Given information Start Marker

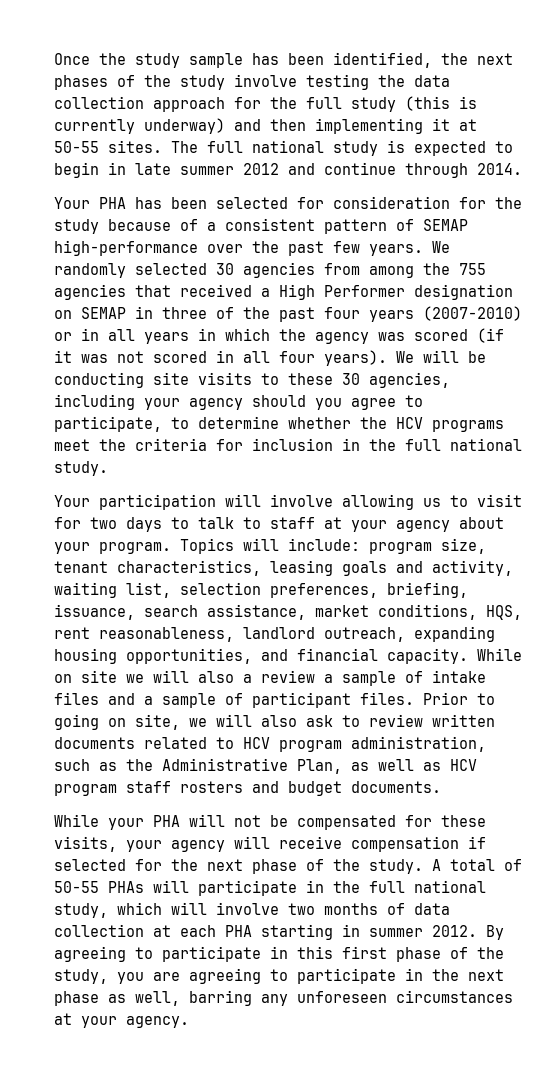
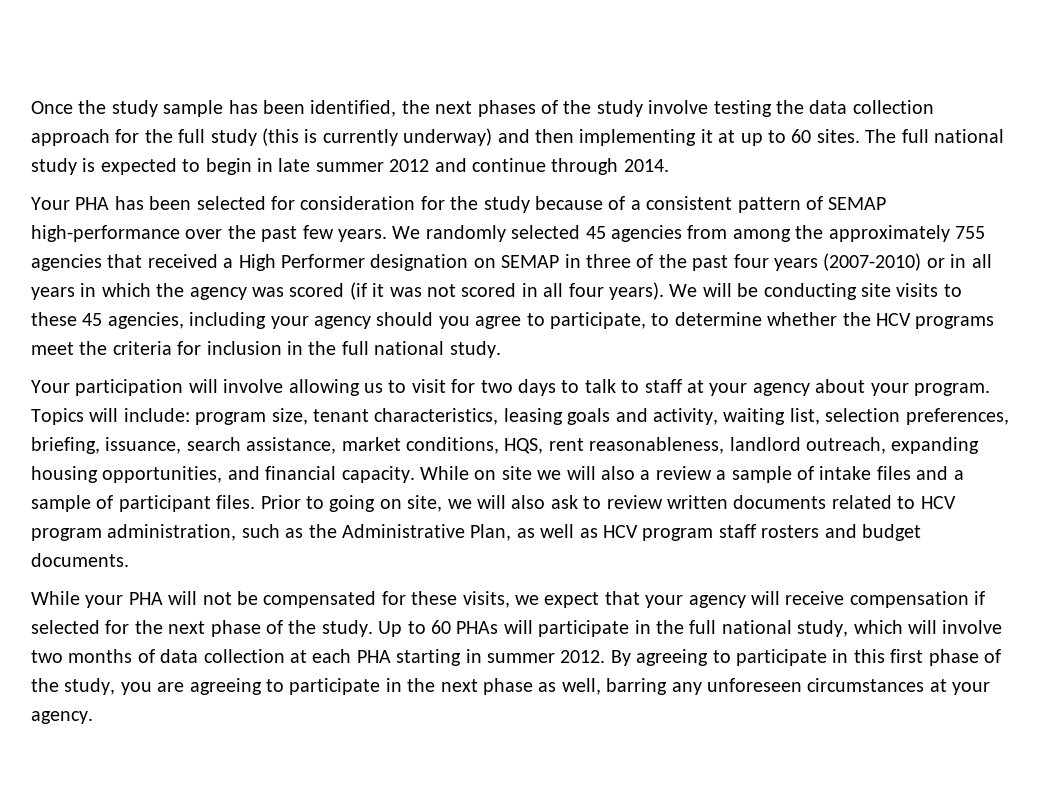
- Once the study sample has been identified, the next phases of the study involve testing the data collection approach for the full study (this is currently underway) and then implementing it at 50-55 sites.
+ Once the study sample has been identified, the next phases of the study involve testing the data collection approach for the full study (this is currently underway) and then implementing it at up to 60 sites.
- We randomly selected 30 agencies from among the 755 agencies that received a High Performer designation on SEMAP in three of the past four years (2007-2010) or in all years in which the agency was scored (if it was not scored in all four years).
+ We randomly selected 45 agencies from among the approximately 755 agencies that received a High Performer designation on SEMAP in three of the past four years (2007-2010) or in all years in which the agency was scored (if it was not scored in all four years).
- We will be conducting site visits to these 30 agencies, including your agency should you agree to participate, to determine whether the HCV programs meet the criteria for inclusion in the full national study.
+ We will be conducting site visits to these 45 agencies, including your agency should you agree to participate, to determine whether the HCV programs meet the criteria for inclusion in the full national study.
- While your PHA will not be compensated for these visits, your agency will receive compensation if selected for the next phase of the study.
+ While your PHA will not be compensated for these visits, we expect that your agency will receive compensation if selected for the next phase of the study.
- A total of 50-55 PHAs will participate in the full national study, which will involve two months of data collection at each PHA starting in summer 2012.
+ Up to 60 PHAs will participate in the full national study, which will involve two months of data collection at each PHA starting in summer 2012.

Given information End Marker

=== Exercise objective ===
Would you repeat the entries exactly, but with no pictures?

=== Task response ===
- Once the study sample has been identified, the next phases of the study involve testing the data collection approach for the full study (this is currently underway) and then implementing it at 50-55 sites.
+ Once the study sample has been identified, the next phases of the study involve testing the data collection approach for the full study (this is currently underway) and then implementing it at up to 60 sites.
- We randomly selected 30 agencies from among the 755 agencies that received a High Performer designation on SEMAP in three of the past four years (2007-2010) or in all years in which the agency was scored (if it was not scored in all four years).
+ We randomly selected 45 agencies from among the approximately 755 agencies that received a High Performer designation on SEMAP in three of the past four years (2007-2010) or in all years in which the agency was scored (if it was not scored in all four years).
- We will be conducting site visits to these 30 agencies, including your agency should you agree to participate, to determine whether the HCV programs meet the criteria for inclusion in the full national study.
+ We will be conducting site visits to these 45 agencies, including your agency should you agree to participate, to determine whether the HCV programs meet the criteria for inclusion in the full national study.
- While your PHA will not be compensated for these visits, your agency will receive compensation if selected for the next phase of the study.
+ While your PHA will not be compensated for these visits, we expect that your agency will receive compensation if selected for the next phase of the study.
- A total of 50-55 PHAs will participate in the full national study, which will involve two months of data collection at each PHA starting in summer 2012.
+ Up to 60 PHAs will participate in the full national study, which will involve two months of data collection at each PHA starting in summer 2012.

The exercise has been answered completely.